All portals are implicitly closed at transaction end. Therefore a refcursor value is usable to reference an open cursor only until the end of the transaction.

FETCH retrieves the next row from the cursor into a target, which might be a row variable, a record variable, or a comma-separated list of simple variables, just like SELECT INTO. If there is no next row, the target is set to NULL(s). As with SELECT INTO, the special variable FOUND can be checked to see whether a row was obtained or not.

The direction clause can be any of the variants allowed in the SQL FETCH command except the ones that can fetch more than one row; namely, it can be NEXT, PRIOR, FIRST, LAST, ABSOLUTEcount, RELATIVEcount, FORWARD, or BACKWARD. Omitting direction is the same as specifying NEXT. In the forms using a count, the count can be any integer-valued expression (unlike the SQL FETCH command, which only allows an integer constant). direction values that require moving backward are likely to fail unless the cursor was declared or opened with the SCROLL option.

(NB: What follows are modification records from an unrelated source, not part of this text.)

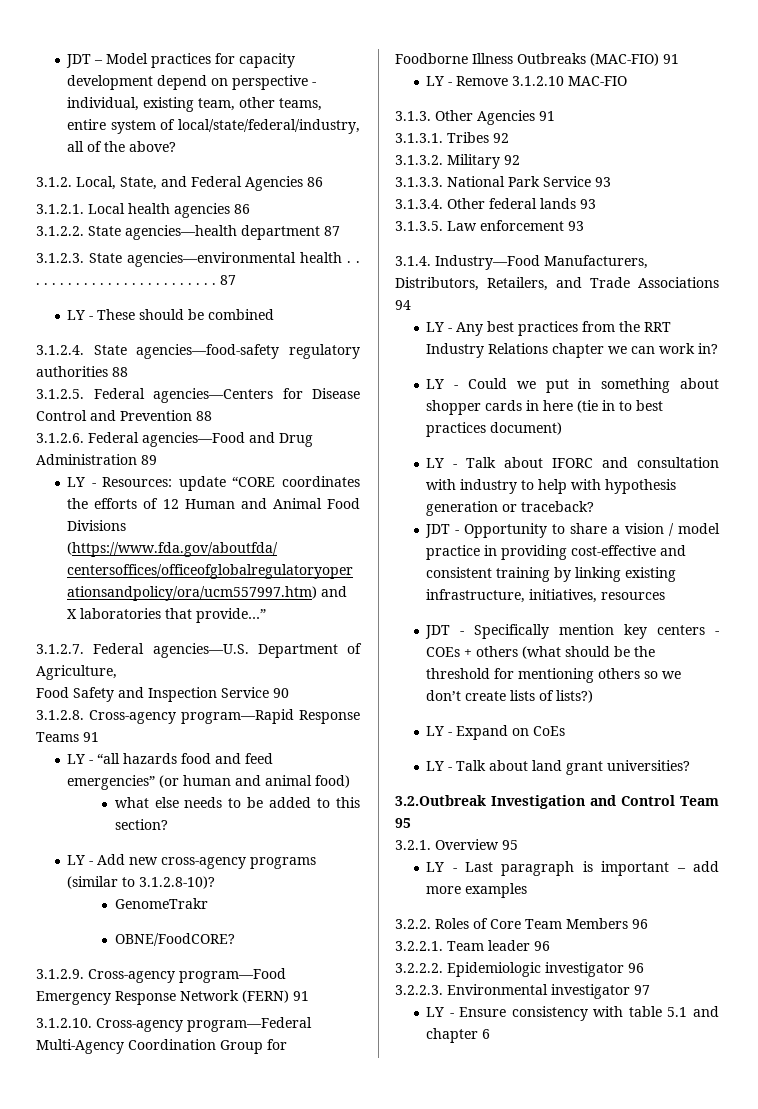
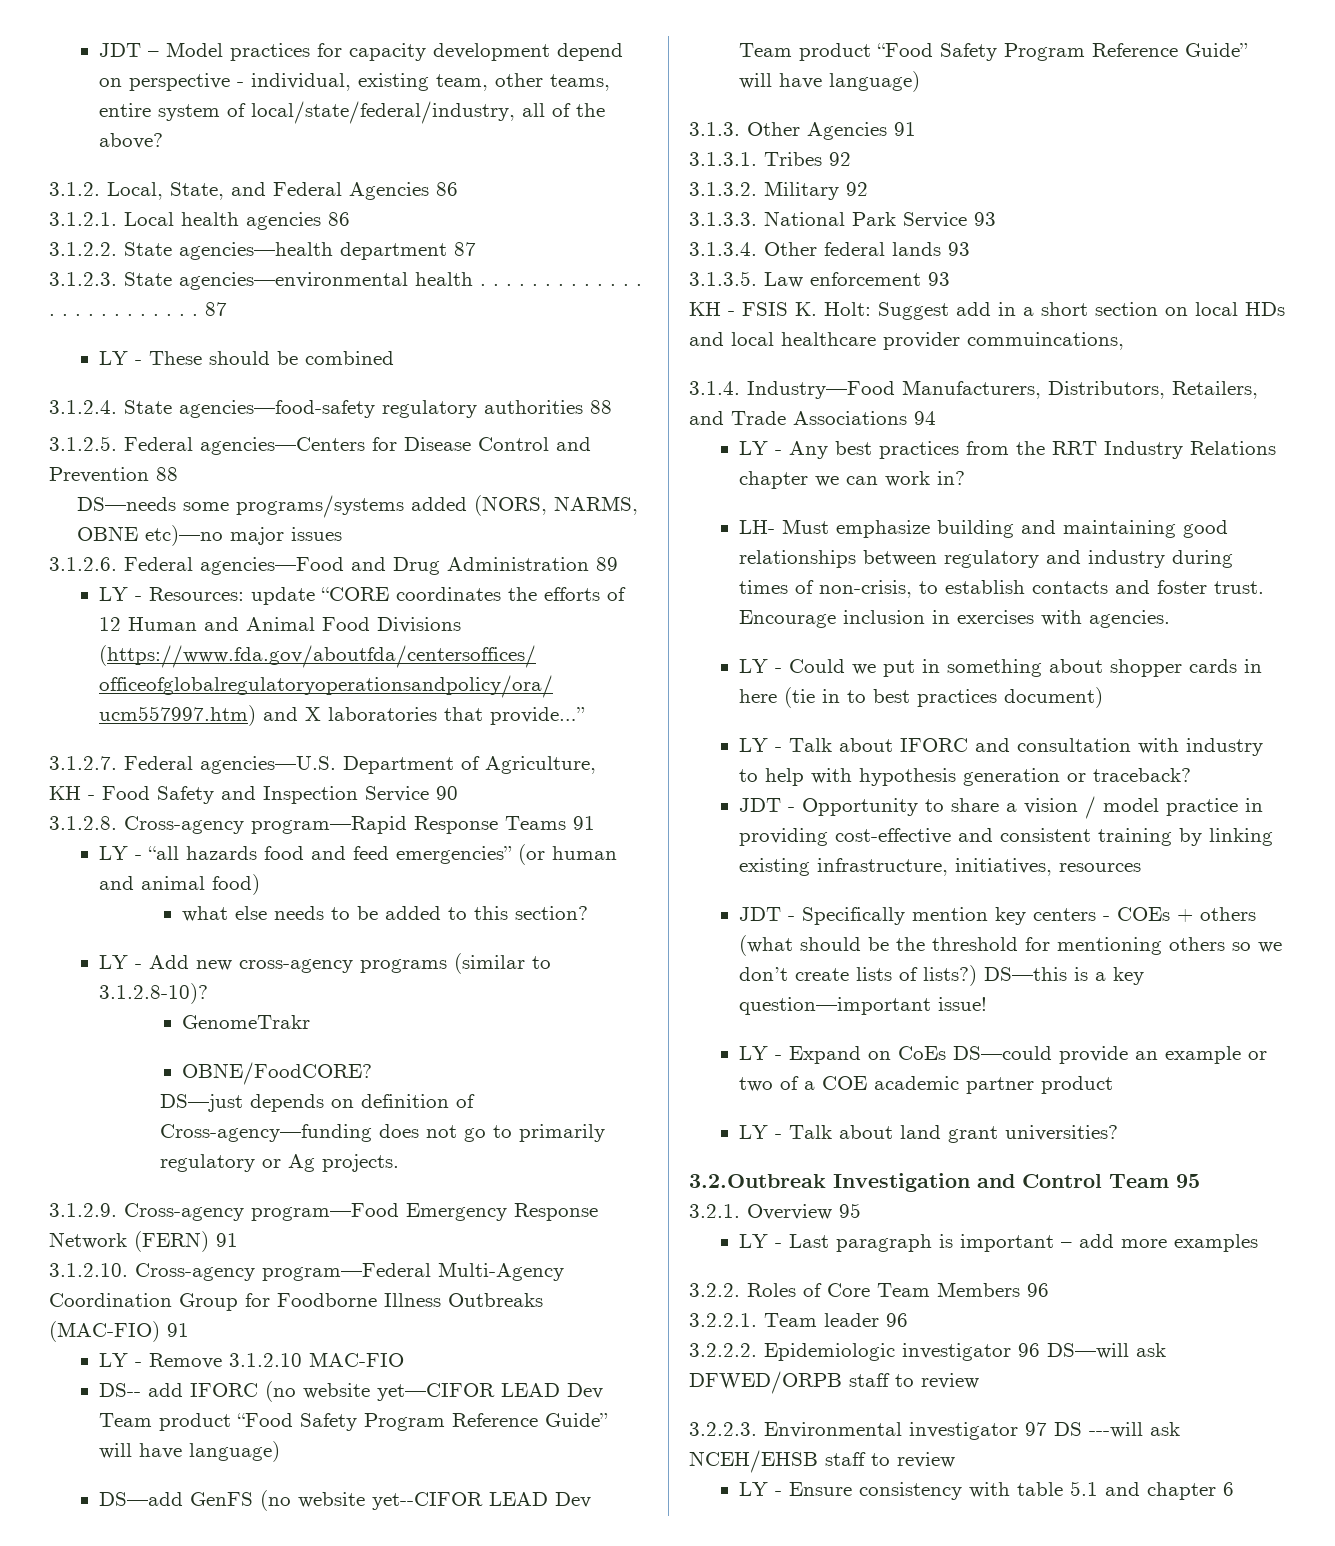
+ DS—needs some programs/systems added (NORS, NARMS, OBNE etc)—no major issues
- Food Safety and Inspection Service 90
+ KH - Food Safety and Inspection Service 90
+ DS—just depends on definition of Cross-agency—funding does not go to primarily regulatory or Ag projects.
+ DS-- add IFORC (no website yet—CIFOR LEAD Dev Team product “Food Safety Program Reference Guide” will have language)
+ DS—add GenFS (no website yet--CIFOR LEAD Dev Team product “Food Safety Program Reference Guide” will have language)
+ KH - FSIS K. Holt: Suggest add in a short section on local HDs and local healthcare provider commuincations,
+ LH- Must emphasize building and maintaining good relationships between regulatory and industry during times of non-crisis, to establish contacts and foster trust. Encourage inclusion in exercises with agencies.
+ DS—this is a key question—important issue!
- LY - Expand on CoEs
+ LY - Expand on CoEs DS—could provide an example or two of a COE academic partner product
- 3.2.2.2. Epidemiologic investigator 96
- 3.2.2.3. Environmental investigator 97
+ 3.2.2.2. Epidemiologic investigator 96 DS—will ask DFWED/ORPB staff to review
+ 3.2.2.3. Environmental investigator 97 DS ---will ask NCEH/EHSB staff to review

cursor must be the name of a refcursor variable that references an open cursor portal.

Examples:

MOVE repositions a cursor without retrieving any data. MOVE works exactly like the FETCH command, except it only repositions the cursor and does not return the row moved to. As with SELECT INTO, the special variable FOUND can be checked to see whether there was a next row to move to.

Examples:

When a cursor is positioned on a table row, that row can be updated or deleted using the cursor to identify the row. There are restrictions on what the cursor's query can be (in particular, no grouping) and it's best to use FOR UPDATE in the cursor. For more information see the DECLARE reference page.

An example:

CLOSE closes the portal underlying an open cursor. This can be used to release resources earlier than end of transaction, or to free up the cursor variable to be opened again.

An example:

PL/pgSQL functions can return cursors to the caller. This is useful to return multiple rows or columns, especially with very large result sets. To do this, the function opens the cursor and returns the cursor name to the caller (or simply opens the cursor using a portal name specified by or otherwise known to the caller). The caller can then fetch rows from the cursor. The cursor can be closed by the caller, or it will be closed automatically when the transaction closes.

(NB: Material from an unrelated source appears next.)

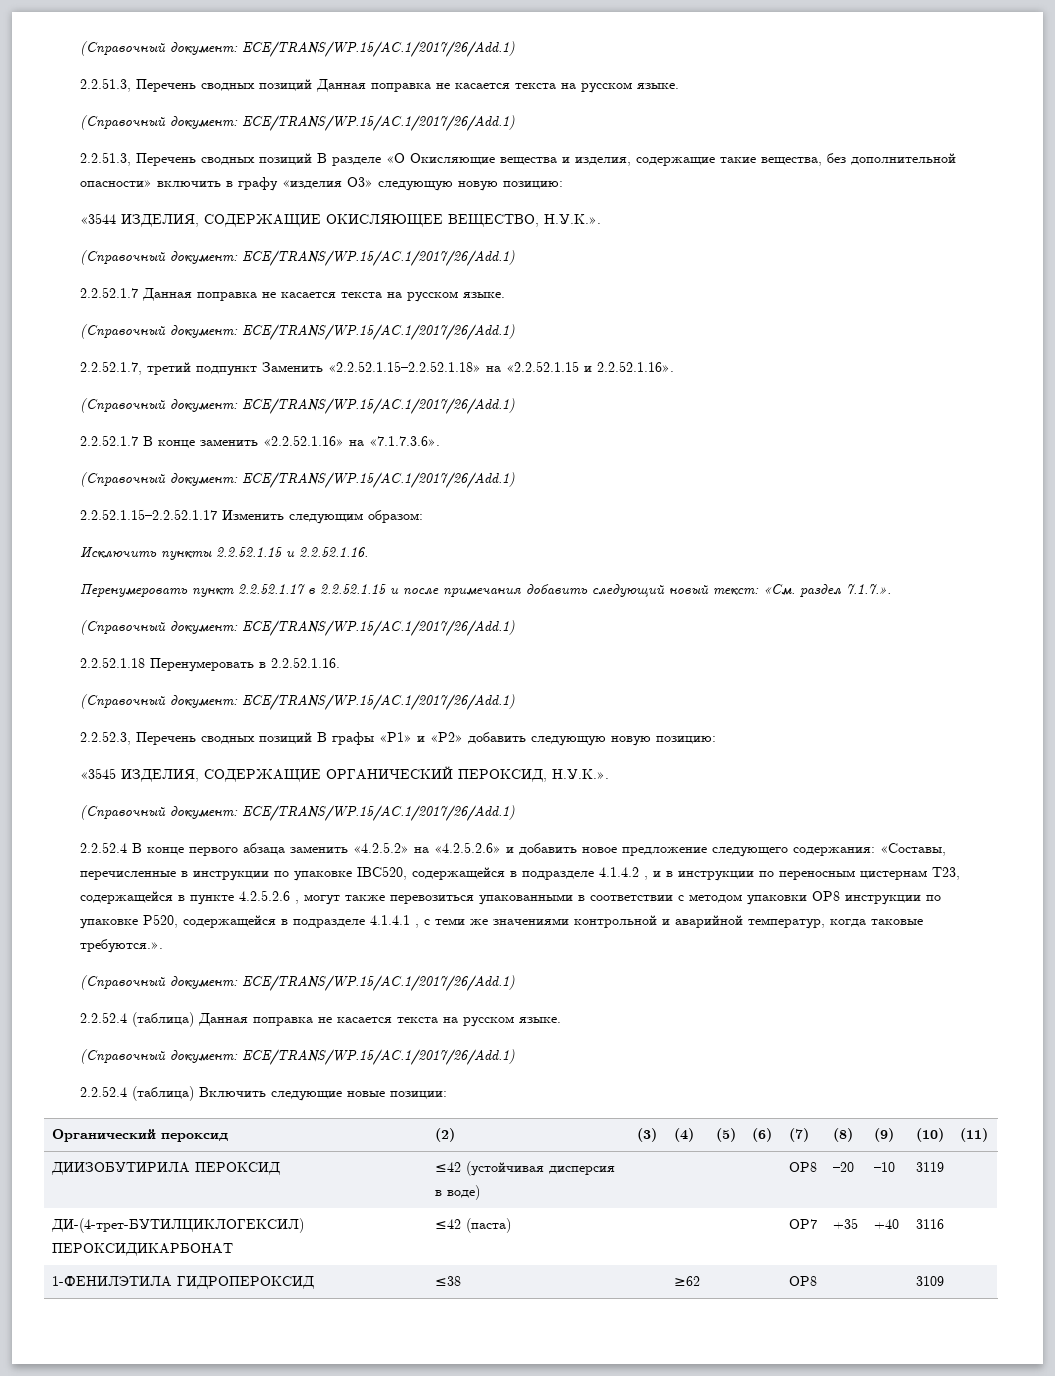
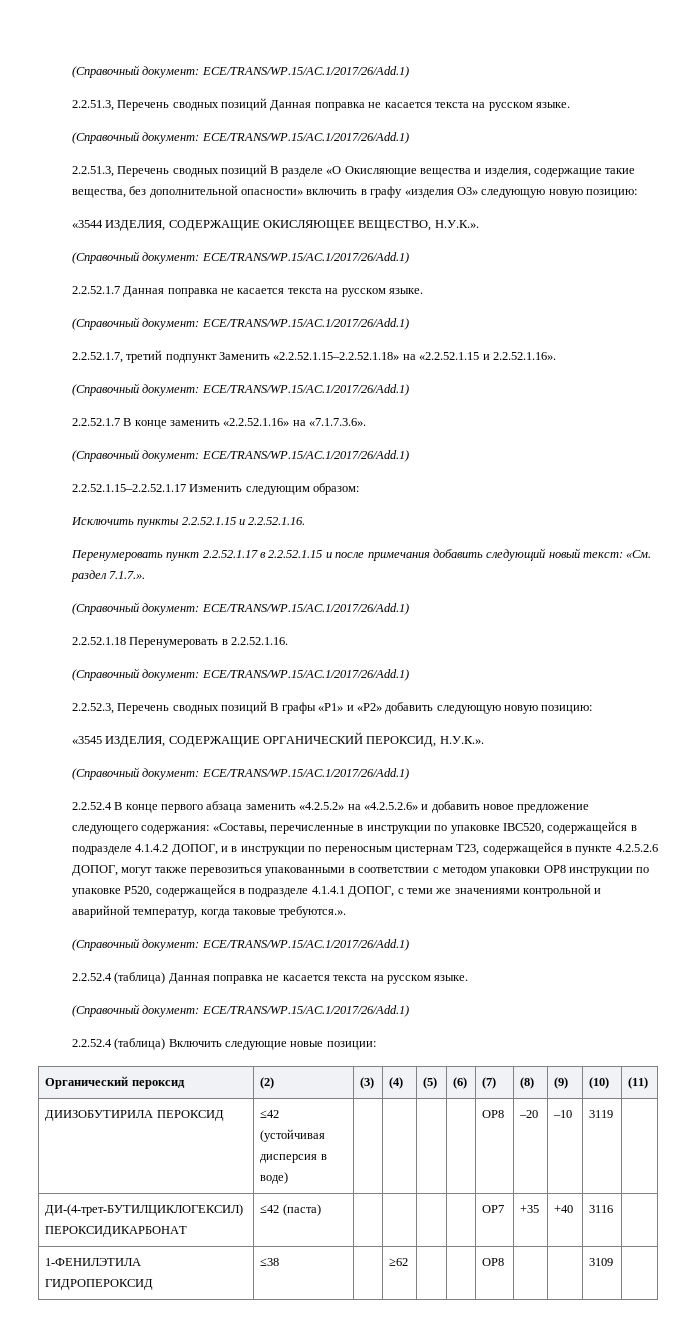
- «Составы, перечисленные в инструкции по упаковке IBC520, содержащейся в подразделе 4.1.4.2 , и в инструкции по переносным цистернам Т23, содержащейся в пункте 4.2.5.2.6 , могут также перевозиться упакованными в соответствии с методом упаковки OP8 инструкции по упаковке P520, содержащейся в подразделе 4.1.4.1 , с теми же значениями контрольной и аварийной температур, когда таковые требуются.».
+ «Составы, перечисленные в инструкции по упаковке IBC520, содержащейся в подразделе 4.1.4.2 ДОПОГ, и в инструкции по переносным цистернам Т23, содержащейся в пункте 4.2.5.2.6 ДОПОГ, могут также перевозиться упакованными в соответствии с методом упаковки OP8 инструкции по упаковке P520, содержащейся в подразделе 4.1.4.1 ДОПОГ, с теми же значениями контрольной и аварийной температур, когда таковые требуются.».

The portal name used for a cursor can be specified by the programmer or automatically generated. To specify a portal name, simply assign a string to the refcursor variable before opening it. The string value of the refcursor variable will be used by OPEN as the name of the underlying portal. However, if the refcursor variable is null, OPEN automatically generates a name that does not conflict with any existing portal, and assigns it to the refcursor variable.

Note

A bound cursor variable is initialized to the string value representing its name, so that the portal name is the same as the cursor variable name, unless the programmer overrides it by assignment before opening the cursor. But an unbound cursor variable defaults to the null value initially, so it will receive an automatically-generated unique name, unless overridden.

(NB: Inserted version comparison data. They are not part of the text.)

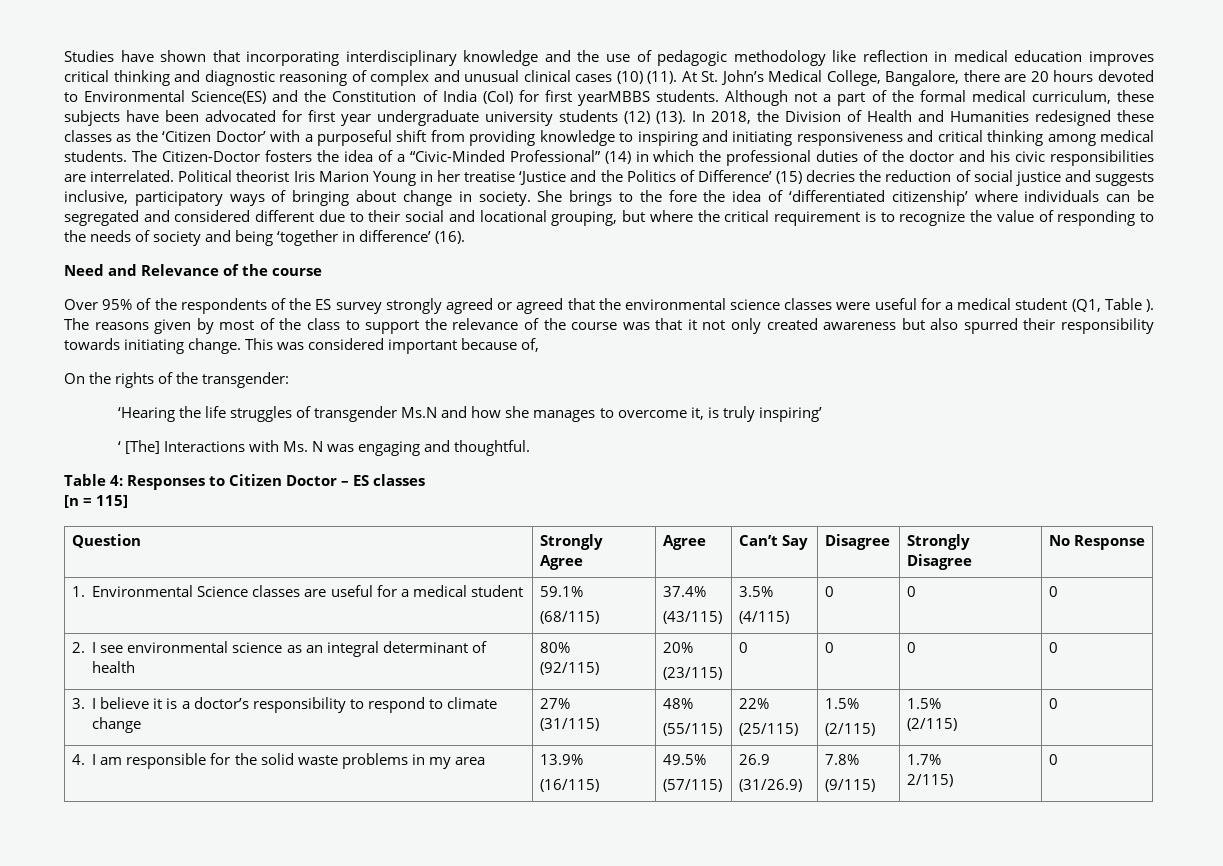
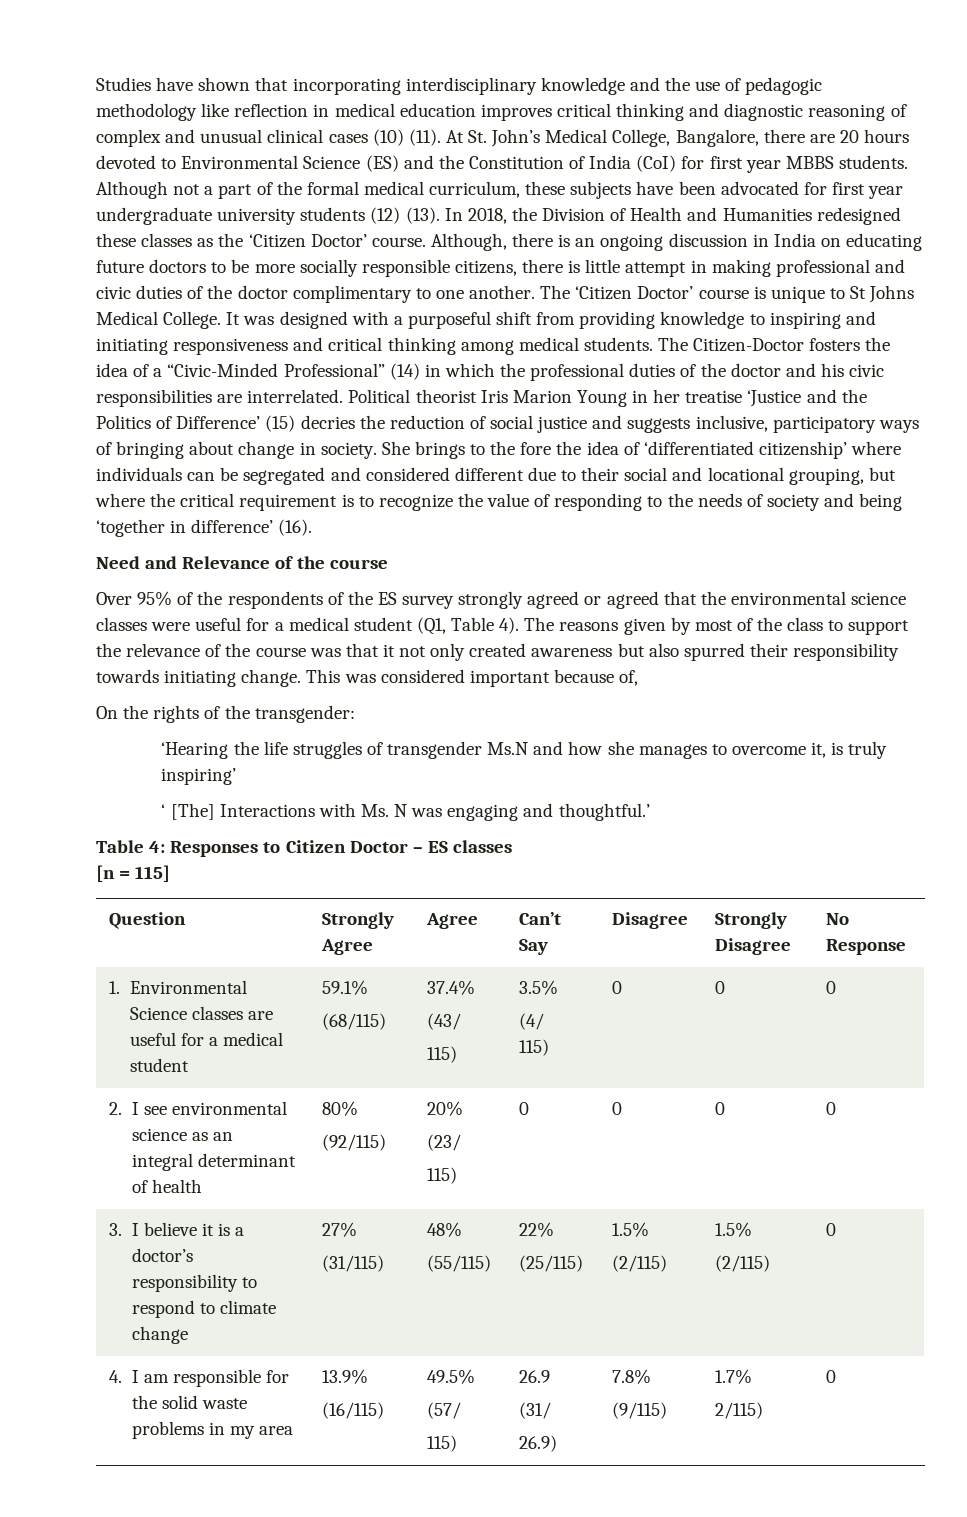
- At St. John’s Medical College, Bangalore, there are 20 hours devoted to Environmental Science(ES) and the Constitution of India (CoI) for first yearMBBS students.
+ At St. John’s Medical College, Bangalore, there are 20 hours devoted to Environmental Science (ES) and the Constitution of India (CoI) for first year MBBS students.
- In 2018, the Division of Health and Humanities redesigned these classes as the ‘Citizen Doctor’ with a purposeful shift from providing knowledge to inspiring and initiating responsiveness and critical thinking among medical students.
+ In 2018, the Division of Health and Humanities redesigned these classes as the ‘Citizen Doctor’ course. Although, there is an ongoing discussion in India on educating future doctors to be more socially responsible citizens, there is little attempt in making professional and civic duties of the doctor complimentary to one another. The ‘Citizen Doctor’ course is unique to St Johns Medical College. It was designed with a purposeful shift from providing knowledge to inspiring and initiating responsiveness and critical thinking among medical students.
- Over 95% of the respondents of the ES survey strongly agreed or agreed that the environmental science classes were useful for a medical student (Q1, Table ).
+ Over 95% of the respondents of the ES survey strongly agreed or agreed that the environmental science classes were useful for a medical student (Q1, Table 4).
- ‘ [The] Interactions with Ms. N was engaging and thoughtful.
+ ‘ [The] Interactions with Ms. N was engaging and thoughtful.’
  1. Environmental Science classes are useful for a medical student | 59.1%
  (68/115) | 37.4%
- (43/115) | 3.5%
- (4/115) | 0 | 0 | 0
+ (43/
+ 115) | 3.5%
+ (4/
+ 115) | 0 | 0 | 0
  2. I see environmental science as an integral determinant of health | 80%
  (92/115) | 20%
- (23/115) | 0 | 0 | 0 | 0
+ (23/
+ 115) | 0 | 0 | 0 | 0
  4. I am responsible for the solid waste problems in my area | 13.9%
  (16/115) | 49.5%
- (57/115) | 26.9
- (31/26.9) | 7.8%
+ (57/
+ 115) | 26.9
+ (31/
+ 26.9) | 7.8%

The following example shows one way a cursor name can be supplied by the caller:

Postgresql Cursor For Loop

The following example uses automatic cursor name generation:

Cursors In Postgresql Tutorial

The following example shows one way to return multiple cursors from a single function:

Postgresql Cursor For Loop Example Java

There is a variant of the FOR statement that allows iterating through the rows returned by a cursor. The syntax is:

The cursor variable must have been bound to some query when it was declared, and it cannot be open already. The FOR statement automatically opens the cursor, and it closes the cursor again when the loop exits. A list of actual argument value expressions must appear if and only if the cursor was declared to take arguments. These values will be substituted in the query, in just the same way as during an OPEN (see Section 42.7.2.3).

Postgresql Cursor For Loop Example Python

The variable recordvar is automatically defined as type record and exists only inside the loop (any existing definition of the variable name is ignored within the loop). Each row returned by the cursor is successively assigned to this record variable and the loop body is executed.